Analizando con detenimiento el comportamiento de la opinión pública en Colombia frente al consumo de medios de comunicación y su aplicación para construir el debate público, nos damos cuenta de que estamos frente a una grave crisis conceptual de lo que es la opinión y lo peligroso que esto puede llegar a ser para la sociedad y la democracia.
Vivimos en un país con un pobre nivel de opinión. Estadísticamente nuestra sociedad consume medios así:
Radio: 87%
Televisión: 99%
Redes sociales: 85% (Facebook y WhatsApp, 91%; YouTube, 54%; Instagram, 35% y Twitter, 23%)
Prensa escrita 78% (revistas y periódicos)
* Fuente EGM 2018.
Podríamos inferir que la opinión se construye a partir de un criterio personal interpretativo, basado en el insumo de lo leído y aprendido. Es allí donde se convierte importante el diario bombardeo de información al que está estamos sujetos, desde tuiteros irresponsables e incendiarios hasta blogueros taciturnos, columnistas serios, periodistas sesgados u objetivos, un Facebook plagado de fake news, revistas morbosas, de farándula o cómicas (ver ránking: 15 minutos, Soho, Semana, TV y Novelas, Vea y Condorito, en su orden de menor a mayor), y la radio nacional que consumen los estratos altos y la radio local y comunitaria presa del poder político y económico. Esa es la realidad de una sociedad sometida, sumisa y presa inconscientemente de unos medios igualmente inconscientes.
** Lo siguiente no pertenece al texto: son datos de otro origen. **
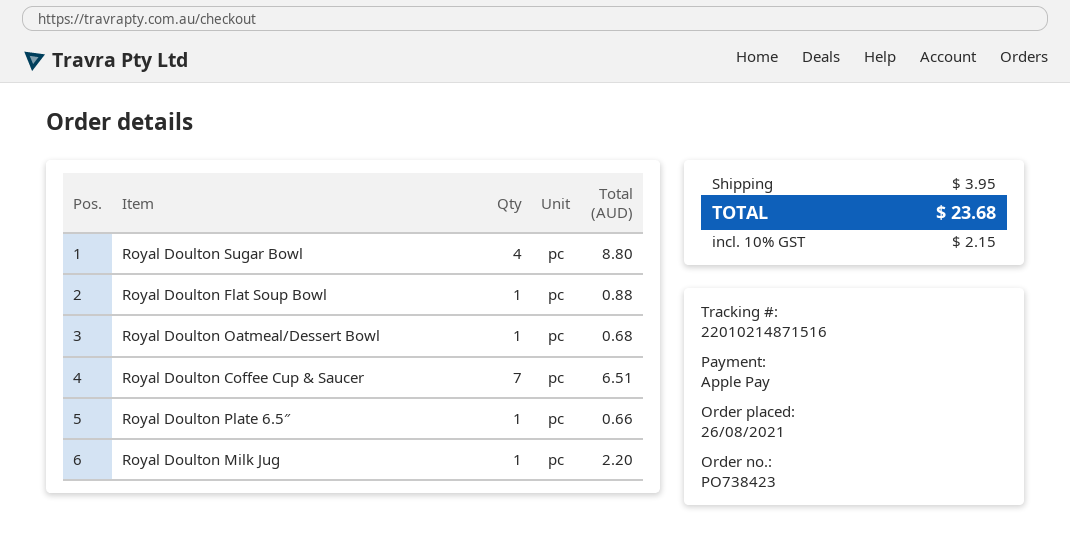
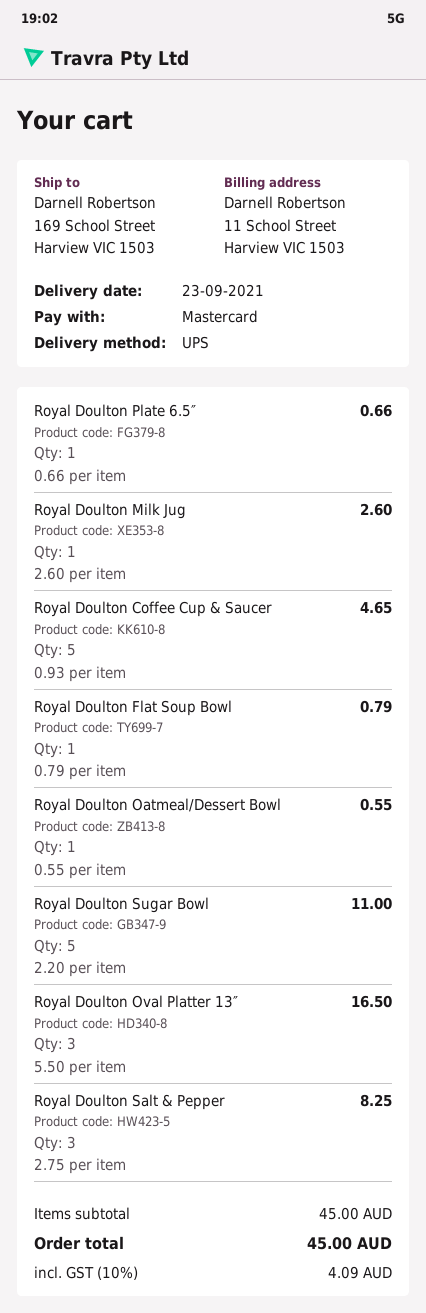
payment method: Apple Pay -> Mastercard
Royal Doulton Sugar Bowl: 4 for 8.80 -> 5 for 11.00
Royal Doulton Flat Soup Bowl: 1 for 0.88 -> 1 for 0.79
Royal Doulton Oatmeal/Dessert Bowl: 1 for 0.68 -> 1 for 0.55
Royal Doulton Coffee Cup & Saucer: 7 for 6.51 -> 5 for 4.65
Royal Doulton Milk Jug: 1 for 2.20 -> 1 for 2.60
Royal Doulton Oval Platter 13″: none -> 3 for 16.50
Royal Doulton Salt & Pepper: none -> 3 for 8.25
shipping: 3.95 -> none
tax: 10% = 2.15 -> 10% = 4.09
total: 23.68 -> 45.00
En consecuencia la gente termina debatiendo temas superfluos, incoherentes e intrascendentes, convirtiendo la opinión en un estado acrítico, mentiroso, vago e inocuo. Todo con la gravedad de desviar no solo la atención de lo importante, sino el descuido sistemático del rumbo crítico de una sociedad que anhela cambios y resultados. Ah, y lo que es peor, haciendo creer que la mentira y la bajeza son opinión.
El país tiene temas trascendentales que debemos debatir como el cambio climático, la economía, la infraestructura, el desarrollo social, la institucionalidad, la corrupción, la equidad, la innovación, el desarrollo de nuestros océanos y muchos otros; pero no. Preferimos ahondar en lo simple de la historia, los muñecos de un carnaval, la relación sentimental de los deportistas, el video del cacho de Montería, del Chimuelo, el día sin pantalones y los saludos autóctonos de una noble región como la costa. En fin, nuestra prensa y opinión se hace cada vez más ridícula y eso es lo que trasciende.
Debemos desde nuestra responsabilidad ciudadana y personal tener las consideraciones ideológicas y críticas para construir y debatir lo esencialmente importante, lejos de la burla y el prejuicio.
Lo advierto y me preocupo no por la mala prensa, ni mucho menos por la calumnia que procede y que ahora quieren objetar desde el congreso, sino por el grave daño que ocurre al malversar la opinión con la perversa consecuencia de destruir la democracia.
Muy pocas veces nos damos cuenta del daño general y global que se hace a la sociología humana, a nuestra conducta, al debate, a la construcción crítica de la decisión para elegir o vivir, a la propia democracia. Conductas que nos llevan al facilísimo, a la trampa, a la corrupción, a los estereotipos mafiosos, a lo superfluo de la belleza y lo intrascendente de la burla.
A quienes corresponda desde la educación, la academia, la investigación, la democracia, la comunicación y el liderazgo nos asiste un grado de responsabilidad superior para redireccionar el rumbo de la opinión y crear un estado crítico que permita desde las mínimas decisiones construir un mundo mejor y ser más felices como personas.